> **Stored data entries**:
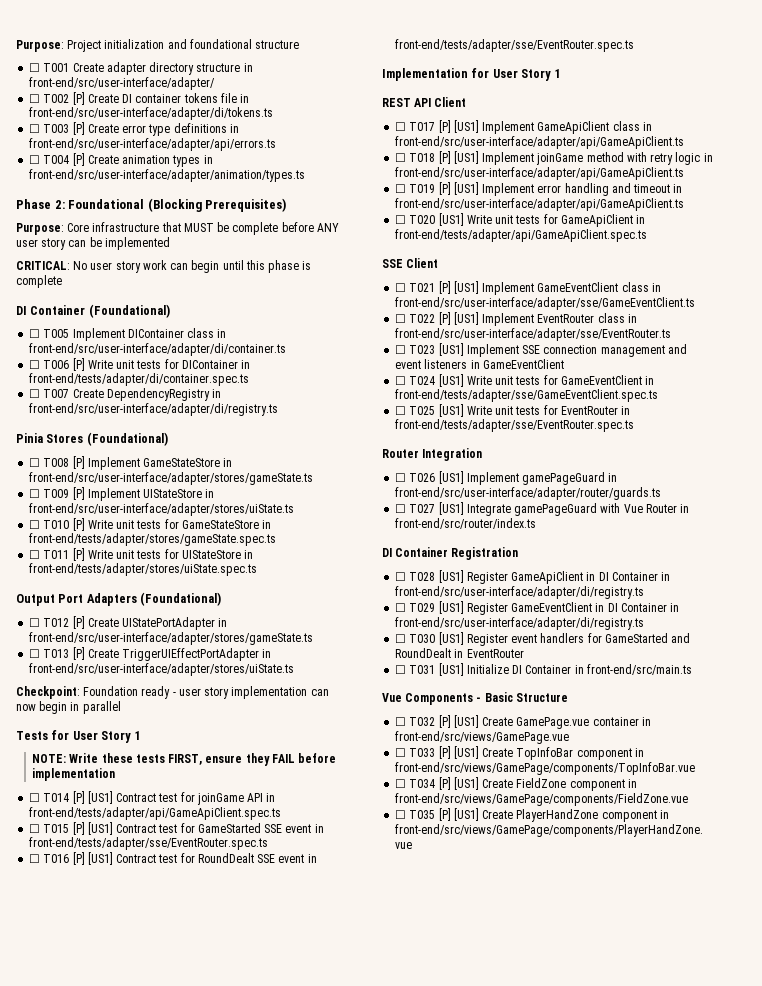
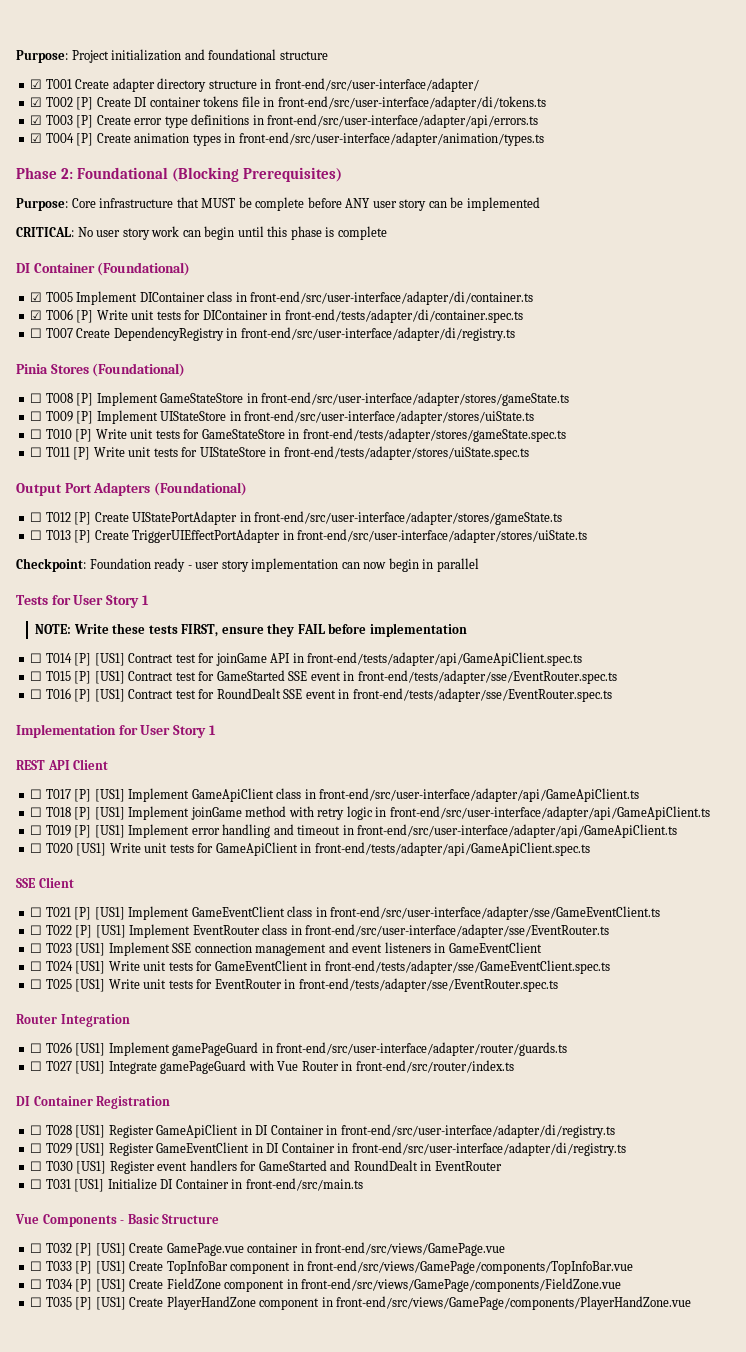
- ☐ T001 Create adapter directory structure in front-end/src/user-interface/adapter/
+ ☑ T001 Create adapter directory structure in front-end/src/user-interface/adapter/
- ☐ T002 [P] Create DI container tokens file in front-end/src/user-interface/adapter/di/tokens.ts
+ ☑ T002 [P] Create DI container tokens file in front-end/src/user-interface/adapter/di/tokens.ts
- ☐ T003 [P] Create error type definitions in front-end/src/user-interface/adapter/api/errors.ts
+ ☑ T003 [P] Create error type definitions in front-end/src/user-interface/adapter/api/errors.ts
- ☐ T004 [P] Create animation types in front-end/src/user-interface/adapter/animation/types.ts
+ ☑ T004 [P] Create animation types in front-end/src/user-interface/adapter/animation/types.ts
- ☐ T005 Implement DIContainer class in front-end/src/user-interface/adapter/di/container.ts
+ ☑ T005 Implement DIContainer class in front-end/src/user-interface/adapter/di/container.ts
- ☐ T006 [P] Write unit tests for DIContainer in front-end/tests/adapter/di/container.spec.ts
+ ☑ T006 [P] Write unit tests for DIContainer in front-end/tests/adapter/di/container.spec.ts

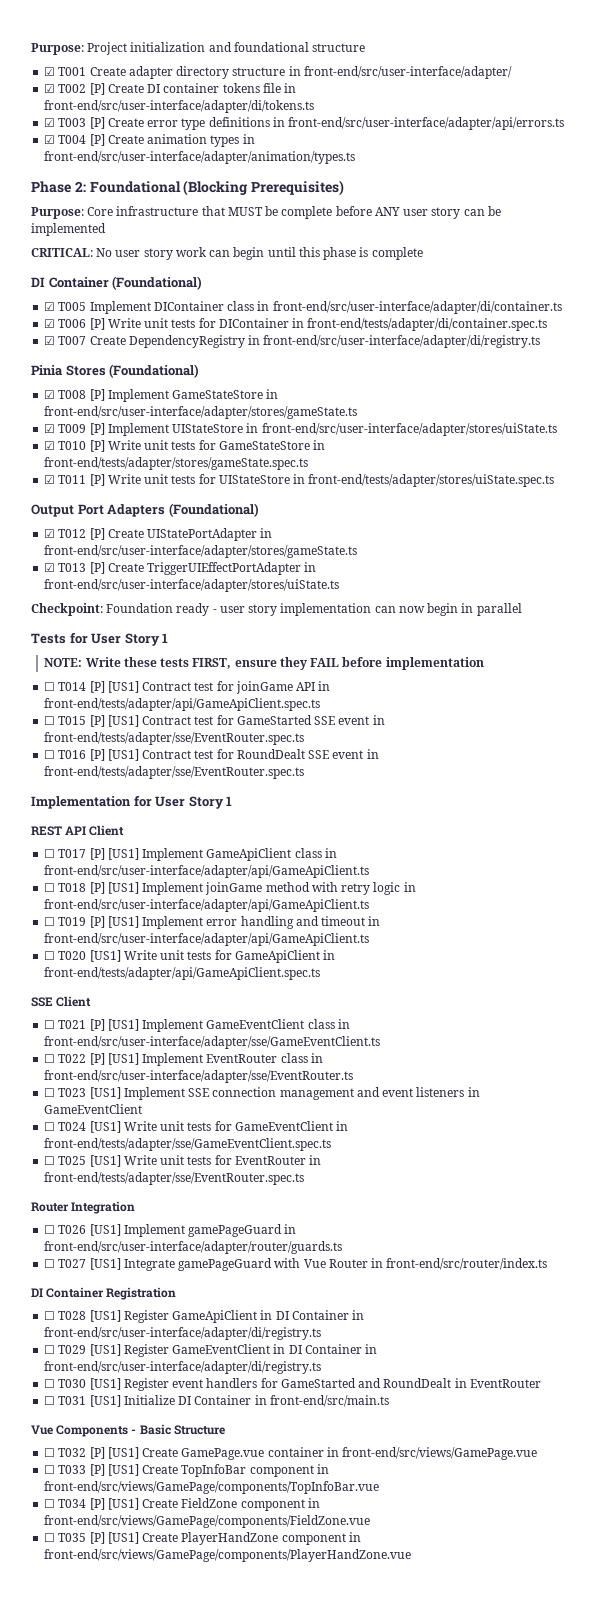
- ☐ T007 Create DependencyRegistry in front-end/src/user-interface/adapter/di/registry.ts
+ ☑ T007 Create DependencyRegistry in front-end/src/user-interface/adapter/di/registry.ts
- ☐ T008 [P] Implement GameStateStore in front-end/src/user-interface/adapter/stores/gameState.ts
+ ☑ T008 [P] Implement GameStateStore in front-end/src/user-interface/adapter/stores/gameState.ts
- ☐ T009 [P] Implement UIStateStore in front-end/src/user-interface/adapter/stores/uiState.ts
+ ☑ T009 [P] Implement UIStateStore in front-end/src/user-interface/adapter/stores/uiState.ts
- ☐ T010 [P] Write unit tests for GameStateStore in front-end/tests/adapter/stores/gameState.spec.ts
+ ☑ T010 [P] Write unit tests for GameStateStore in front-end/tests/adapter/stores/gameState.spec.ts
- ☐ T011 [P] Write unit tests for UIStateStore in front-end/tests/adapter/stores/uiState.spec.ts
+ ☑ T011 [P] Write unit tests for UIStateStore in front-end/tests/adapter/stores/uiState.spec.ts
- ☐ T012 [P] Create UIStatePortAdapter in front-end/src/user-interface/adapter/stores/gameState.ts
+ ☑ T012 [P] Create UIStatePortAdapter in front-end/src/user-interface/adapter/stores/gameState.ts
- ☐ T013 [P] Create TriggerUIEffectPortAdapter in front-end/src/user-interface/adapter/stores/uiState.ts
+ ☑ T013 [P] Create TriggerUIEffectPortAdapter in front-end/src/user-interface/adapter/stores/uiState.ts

> **Exercise objective**: Above are the records; reproduce them exactly and leave out the pictures.

> **Your response**:
- ☐ T001 Create adapter directory structure in front-end/src/user-interface/adapter/
+ ☑ T001 Create adapter directory structure in front-end/src/user-interface/adapter/
- ☐ T002 [P] Create DI container tokens file in front-end/src/user-interface/adapter/di/tokens.ts
+ ☑ T002 [P] Create DI container tokens file in front-end/src/user-interface/adapter/di/tokens.ts
- ☐ T003 [P] Create error type definitions in front-end/src/user-interface/adapter/api/errors.ts
+ ☑ T003 [P] Create error type definitions in front-end/src/user-interface/adapter/api/errors.ts
- ☐ T004 [P] Create animation types in front-end/src/user-interface/adapter/animation/types.ts
+ ☑ T004 [P] Create animation types in front-end/src/user-interface/adapter/animation/types.ts
- ☐ T005 Implement DIContainer class in front-end/src/user-interface/adapter/di/container.ts
+ ☑ T005 Implement DIContainer class in front-end/src/user-interface/adapter/di/container.ts
- ☐ T006 [P] Write unit tests for DIContainer in front-end/tests/adapter/di/container.spec.ts
+ ☑ T006 [P] Write unit tests for DIContainer in front-end/tests/adapter/di/container.spec.ts

- ☐ T007 Create DependencyRegistry in front-end/src/user-interface/adapter/di/registry.ts
+ ☑ T007 Create DependencyRegistry in front-end/src/user-interface/adapter/di/registry.ts
- ☐ T008 [P] Implement GameStateStore in front-end/src/user-interface/adapter/stores/gameState.ts
+ ☑ T008 [P] Implement GameStateStore in front-end/src/user-interface/adapter/stores/gameState.ts
- ☐ T009 [P] Implement UIStateStore in front-end/src/user-interface/adapter/stores/uiState.ts
+ ☑ T009 [P] Implement UIStateStore in front-end/src/user-interface/adapter/stores/uiState.ts
- ☐ T010 [P] Write unit tests for GameStateStore in front-end/tests/adapter/stores/gameState.spec.ts
+ ☑ T010 [P] Write unit tests for GameStateStore in front-end/tests/adapter/stores/gameState.spec.ts
- ☐ T011 [P] Write unit tests for UIStateStore in front-end/tests/adapter/stores/uiState.spec.ts
+ ☑ T011 [P] Write unit tests for UIStateStore in front-end/tests/adapter/stores/uiState.spec.ts
- ☐ T012 [P] Create UIStatePortAdapter in front-end/src/user-interface/adapter/stores/gameState.ts
+ ☑ T012 [P] Create UIStatePortAdapter in front-end/src/user-interface/adapter/stores/gameState.ts
- ☐ T013 [P] Create TriggerUIEffectPortAdapter in front-end/src/user-interface/adapter/stores/uiState.ts
+ ☑ T013 [P] Create TriggerUIEffectPortAdapter in front-end/src/user-interface/adapter/stores/uiState.ts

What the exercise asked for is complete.